** ACTIVITY **
From the records below, transcribe only the lines running from the one with "[242,64,257,75] \ -> (277, 116) none" through the one with "[276,730,291,741] \ ->". Keep both of those end lines.
--- START ---
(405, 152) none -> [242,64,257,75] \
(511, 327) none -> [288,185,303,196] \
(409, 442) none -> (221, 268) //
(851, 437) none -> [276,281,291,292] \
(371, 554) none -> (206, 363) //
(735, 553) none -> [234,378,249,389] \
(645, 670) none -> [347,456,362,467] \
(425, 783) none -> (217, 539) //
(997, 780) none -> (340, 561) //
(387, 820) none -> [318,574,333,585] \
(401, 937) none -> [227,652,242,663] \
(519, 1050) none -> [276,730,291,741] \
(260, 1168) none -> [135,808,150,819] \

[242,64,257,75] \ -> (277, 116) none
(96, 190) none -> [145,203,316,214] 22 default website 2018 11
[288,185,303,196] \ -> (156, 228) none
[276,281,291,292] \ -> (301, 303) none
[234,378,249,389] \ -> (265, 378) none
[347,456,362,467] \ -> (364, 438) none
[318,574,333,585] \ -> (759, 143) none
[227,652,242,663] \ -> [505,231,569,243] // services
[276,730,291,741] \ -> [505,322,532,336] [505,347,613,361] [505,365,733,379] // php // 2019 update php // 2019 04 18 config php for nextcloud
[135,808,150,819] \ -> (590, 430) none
--- END ---
--- START ---
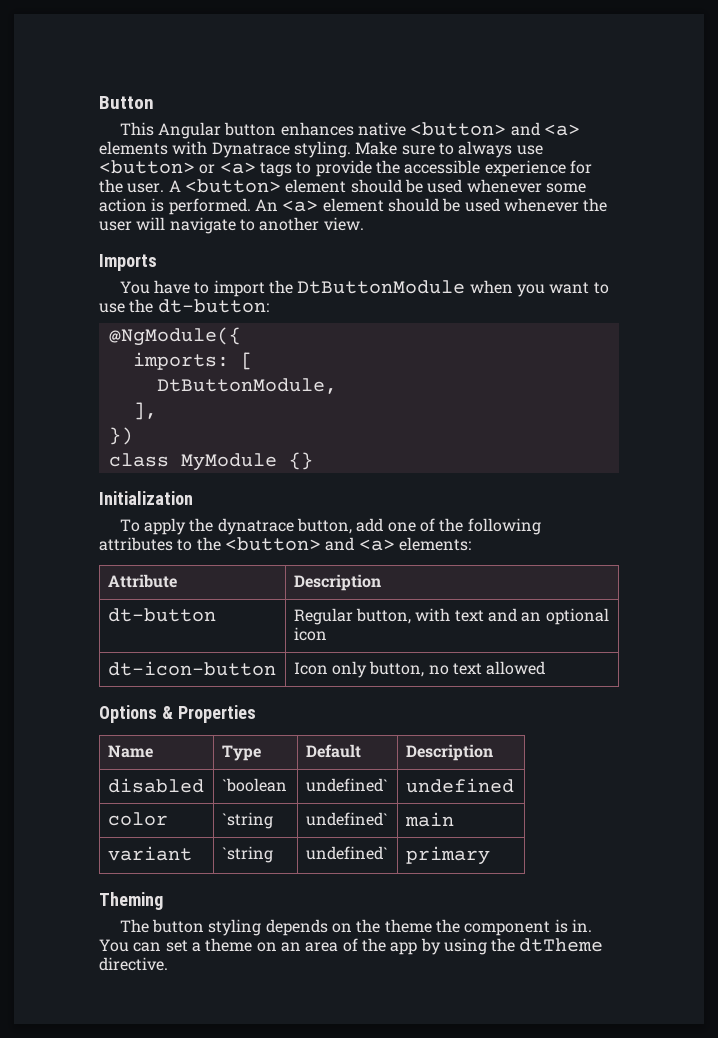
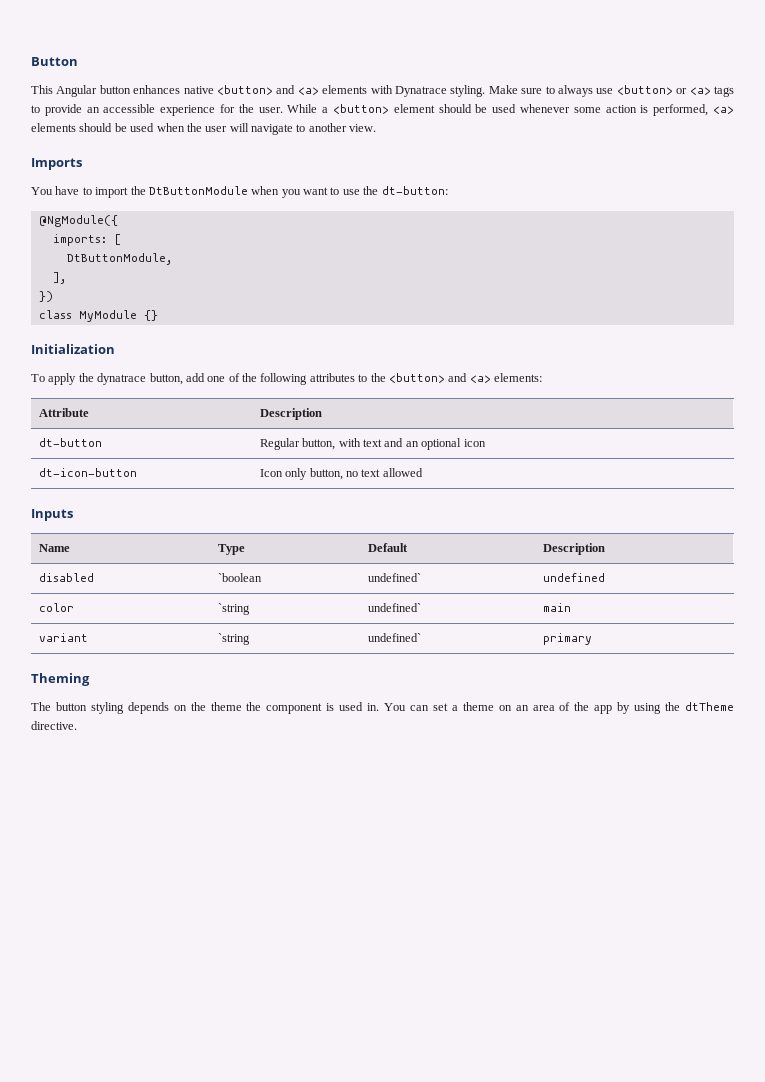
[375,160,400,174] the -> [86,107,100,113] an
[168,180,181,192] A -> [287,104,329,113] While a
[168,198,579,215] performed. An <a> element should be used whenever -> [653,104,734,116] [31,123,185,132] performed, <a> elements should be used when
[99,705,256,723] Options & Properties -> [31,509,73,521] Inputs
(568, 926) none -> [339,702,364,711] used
--- END ---
** EXERCISE SOLUTION **
[242,64,257,75] \ -> (277, 116) none
(96, 190) none -> [145,203,316,214] 22 default website 2018 11
[288,185,303,196] \ -> (156, 228) none
[276,281,291,292] \ -> (301, 303) none
[234,378,249,389] \ -> (265, 378) none
[347,456,362,467] \ -> (364, 438) none
[318,574,333,585] \ -> (759, 143) none
[227,652,242,663] \ -> [505,231,569,243] // services
[276,730,291,741] \ -> [505,322,532,336] [505,347,613,361] [505,365,733,379] // php // 2019 update php // 2019 04 18 config php for nextcloud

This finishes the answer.